Email Address Validation for ASP.NET

Question

What do you use to validate an email address on a ASP.NET form. I want to make sure that it contains no XSS exploits.

This is ASP.NET 1.1

Answer 1

I would suggest some combination of Regex (for validation) and escaping (for sanitisation).

Answer 2

Preventing XSS is a different issue from validating input.

Regarding XSS: You should not try to check input for XSS or related exploits. You should prevent XSS exploits, SQL injection and so on by escaping correctly when inserting strings into a different language where some characters are "magic", eg, when inserting strings in HTML or SQL. For example a name like O'Reilly is perfectly valid input, but could cause a crash or worse if inserted unescaped into SQL. You cannot prevent that kind of problems by validating input.

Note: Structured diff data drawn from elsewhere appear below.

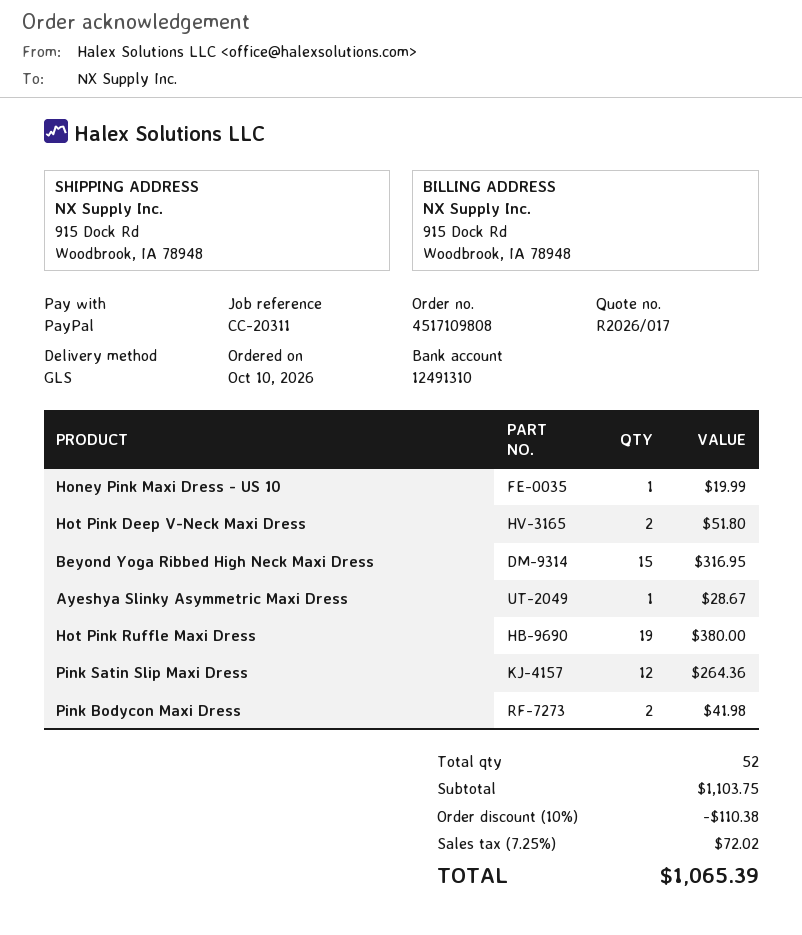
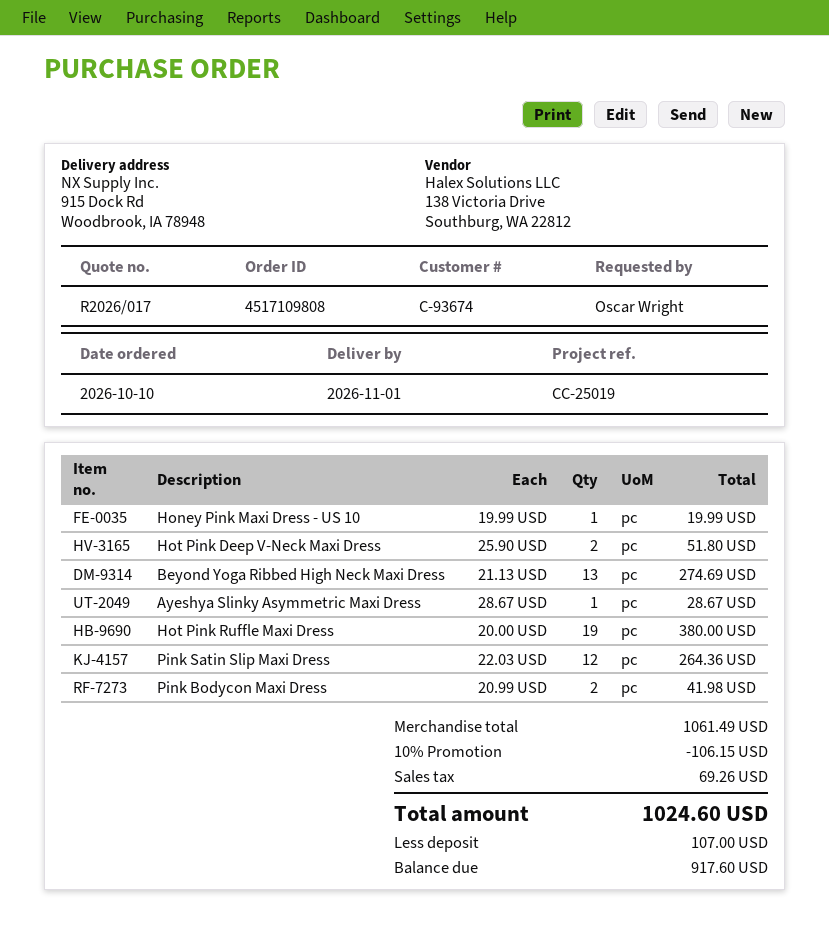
reference: CC-20311 -> CC-25019
Beyond Yoga Ribbed High Neck Maxi Dress: 15 for 316.95 -> 13 for 274.69
subtotal: 1103.75 -> 1061.49
discount: 10% = 110.38 -> 10% = 106.15
tax: 72.02 -> 69.26
total: 1065.39 -> 1024.60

Validation of user input makes sense to prevent missing or malformed data, eg. a user writing "asdf" in the zip-code field and so on. Wrt. e-mail adresses, the syntax is so complex though, that it doesnt provide much benefit to validate it using a regex. Just check that it contains a "@".

Answer 3

You can use a RegularExpression validator. The ValidationExpression property has a button you can press in Visual Studio's property's panel that gets lists a lot of useful expressions. The one they use for email addresses is:

\w+([-+.']\w+)*@\w+([-.]\w+)*\.\w+([-.]\w+)*

Answer 4

Any script tags posted on an ASP.NET web form will cause your site to throw and unhandled exception.

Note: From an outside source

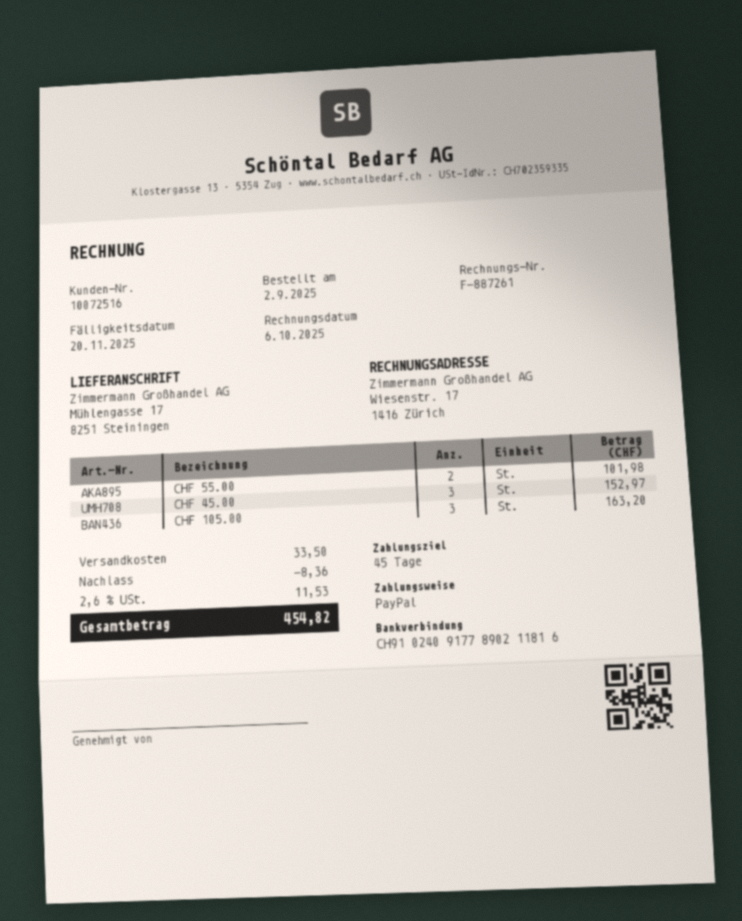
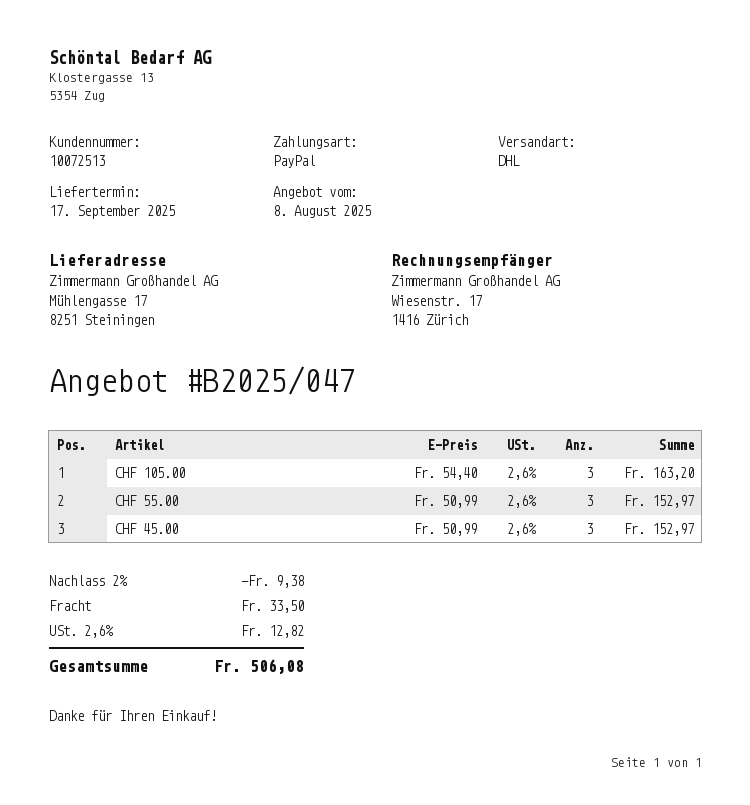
customer number: 10072516 -> 10072513
CHF 55.00: 2 for 101.98 -> 3 for 152.97
discount: 8.36 -> 9.38
tax: 2.6% = 11.53 -> 2.6% = 12.82
total: 454.82 -> 506.08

You can use a asp regex validator to confirm input, just ensure you wrap your code behind method with a if(IsValid) clause in case your javascript is bypassed. If your client javascript is bypassed and script tags are posted to your asp.net form, asp.net will throw a unhandled exception.

You can use something like:

<asp:RegularExpressionValidator ID="regexEmailValid" runat="server" ValidationExpression="\w+([-+.]\w+)*@\w+([-.]\w+)*\.\w+([-.]\w+)*" ControlToValidate="tbEmail" ErrorMessage="Invalid Email Format"></asp:RegularExpressionValidator>

Answer 5

Validating that it is a real email address is much harder.

The regex to confirm the syntax is correct can be very long (see http://www.regular-expressions.info/email.html for example). The best way to confirm an email address is to email the user, and get the user to reply by clicking on a link to validate that they have recieved the email (the way most sign-up systems work).

Answer 6

In our code we have a specific validator inherited from the BaseValidator class.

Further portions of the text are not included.